The indictment today in Charleston, W.Va. of coal baron Donald L. Blankenship, the former head of the notorious Massey Energy Company, for violating federal mine safety and securities laws, has been long awaited, especially by the families of the 29 miners who died on April 5, 2010 in a huge explosion at Massey’s Upper Big Branch mine in Montcoal, W.Va.

It was the worst coal mine disaster in this country in 40 years. It topped off a wild run by Blankenship, who thought he had political potential and spoke for the Appalachian coalfields while dodging safety violations and blowing away mountains in horrific surface mining practices.

He was a poster man for the view, popular among this country’s business elite, that cost cutting and productivity are sacrosanct, human lives are cheap and environmental concerns such as climate change are mere diversions from the country’s true goals. At one point he literally wrapped himself up in the American flag to push his ideas.
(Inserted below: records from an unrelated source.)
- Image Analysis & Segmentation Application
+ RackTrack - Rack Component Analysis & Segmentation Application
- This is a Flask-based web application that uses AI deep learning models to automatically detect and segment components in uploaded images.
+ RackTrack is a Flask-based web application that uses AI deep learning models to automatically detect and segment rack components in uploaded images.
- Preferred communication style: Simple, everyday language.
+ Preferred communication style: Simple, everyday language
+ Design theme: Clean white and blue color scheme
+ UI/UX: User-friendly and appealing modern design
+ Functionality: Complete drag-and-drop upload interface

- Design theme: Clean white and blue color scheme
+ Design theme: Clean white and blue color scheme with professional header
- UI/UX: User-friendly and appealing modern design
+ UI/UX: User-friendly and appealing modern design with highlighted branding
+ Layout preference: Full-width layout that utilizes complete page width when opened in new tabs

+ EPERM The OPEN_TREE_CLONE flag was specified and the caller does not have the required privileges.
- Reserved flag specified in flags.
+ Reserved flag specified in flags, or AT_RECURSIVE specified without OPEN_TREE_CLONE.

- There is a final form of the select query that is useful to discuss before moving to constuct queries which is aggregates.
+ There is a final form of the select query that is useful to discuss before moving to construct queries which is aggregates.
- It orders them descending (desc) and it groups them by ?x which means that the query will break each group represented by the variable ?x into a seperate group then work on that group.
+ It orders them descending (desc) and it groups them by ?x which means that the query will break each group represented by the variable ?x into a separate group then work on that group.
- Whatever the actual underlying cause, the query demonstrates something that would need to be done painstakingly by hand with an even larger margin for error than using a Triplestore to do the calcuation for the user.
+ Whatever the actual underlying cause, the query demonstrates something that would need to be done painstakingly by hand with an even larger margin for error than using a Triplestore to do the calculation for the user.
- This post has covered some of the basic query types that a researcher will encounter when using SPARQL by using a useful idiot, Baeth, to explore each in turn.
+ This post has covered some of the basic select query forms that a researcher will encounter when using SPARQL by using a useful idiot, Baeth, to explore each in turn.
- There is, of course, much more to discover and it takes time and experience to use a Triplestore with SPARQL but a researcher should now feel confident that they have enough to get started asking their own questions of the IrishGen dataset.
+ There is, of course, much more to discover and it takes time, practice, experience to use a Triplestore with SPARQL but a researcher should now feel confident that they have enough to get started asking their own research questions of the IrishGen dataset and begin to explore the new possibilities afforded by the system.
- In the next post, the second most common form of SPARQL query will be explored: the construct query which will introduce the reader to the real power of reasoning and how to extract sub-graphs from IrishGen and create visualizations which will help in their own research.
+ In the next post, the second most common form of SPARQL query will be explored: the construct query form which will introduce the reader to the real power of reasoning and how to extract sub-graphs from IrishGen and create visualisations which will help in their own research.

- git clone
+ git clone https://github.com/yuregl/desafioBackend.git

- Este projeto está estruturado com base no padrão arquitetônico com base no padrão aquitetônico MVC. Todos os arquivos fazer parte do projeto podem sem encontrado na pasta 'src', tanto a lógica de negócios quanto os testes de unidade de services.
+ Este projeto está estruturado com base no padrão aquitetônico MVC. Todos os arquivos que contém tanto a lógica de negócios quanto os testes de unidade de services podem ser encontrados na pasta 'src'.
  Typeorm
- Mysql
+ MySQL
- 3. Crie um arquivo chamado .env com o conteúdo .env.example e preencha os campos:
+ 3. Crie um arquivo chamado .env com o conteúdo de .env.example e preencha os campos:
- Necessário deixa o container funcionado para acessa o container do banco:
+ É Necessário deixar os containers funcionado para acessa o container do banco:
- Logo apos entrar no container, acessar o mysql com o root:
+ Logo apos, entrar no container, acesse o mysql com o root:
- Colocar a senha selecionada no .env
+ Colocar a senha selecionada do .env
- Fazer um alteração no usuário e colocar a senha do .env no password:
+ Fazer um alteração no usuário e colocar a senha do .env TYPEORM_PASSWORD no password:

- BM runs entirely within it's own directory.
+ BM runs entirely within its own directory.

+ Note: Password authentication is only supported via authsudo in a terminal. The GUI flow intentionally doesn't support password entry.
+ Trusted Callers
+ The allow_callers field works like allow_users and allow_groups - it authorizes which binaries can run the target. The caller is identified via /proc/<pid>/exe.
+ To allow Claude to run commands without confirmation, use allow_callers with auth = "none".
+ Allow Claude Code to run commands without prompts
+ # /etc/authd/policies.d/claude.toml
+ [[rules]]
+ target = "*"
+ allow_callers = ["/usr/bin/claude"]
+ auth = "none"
A federal grand jury today turned those arguments on their heads. The four charges accuse Blankenship of conspiracy in blunting the numerous federal safety violations that lead to the catastrophic disaster at the Upper Big Branch mine.

For several years leading up to that fateful day, Blankenship allegedly connived to ignore concerns that the mine had broken equipment and excessively high levels of highly inflammable coal dust. He also is accused of keeping federal mine inspectors from doing their jobs.

The grand jury also claims that Blankenship violated federal securities laws by giving investors misleading information about Massey stock.

Blankenship was a huge celebrity in the Appalachian coalfields. Tying himself to a reactionary ideal of doing what he thought was best for America, he spent a million dollars at what was an anti-Labor Day celebration in West Virginia in 2009. He wore a costume formed from an American flag and hired testosterone-infused country music stars Hank Williams Jr. and Ted Nugent to entertain his crowd.

The irony was that it was a holiday to celebrate labor unions while Blankenship and his firm were notorious for union-busting. He also had a habit of taking the chief justice of the West Virginia supreme court on vacation on the French Riviera.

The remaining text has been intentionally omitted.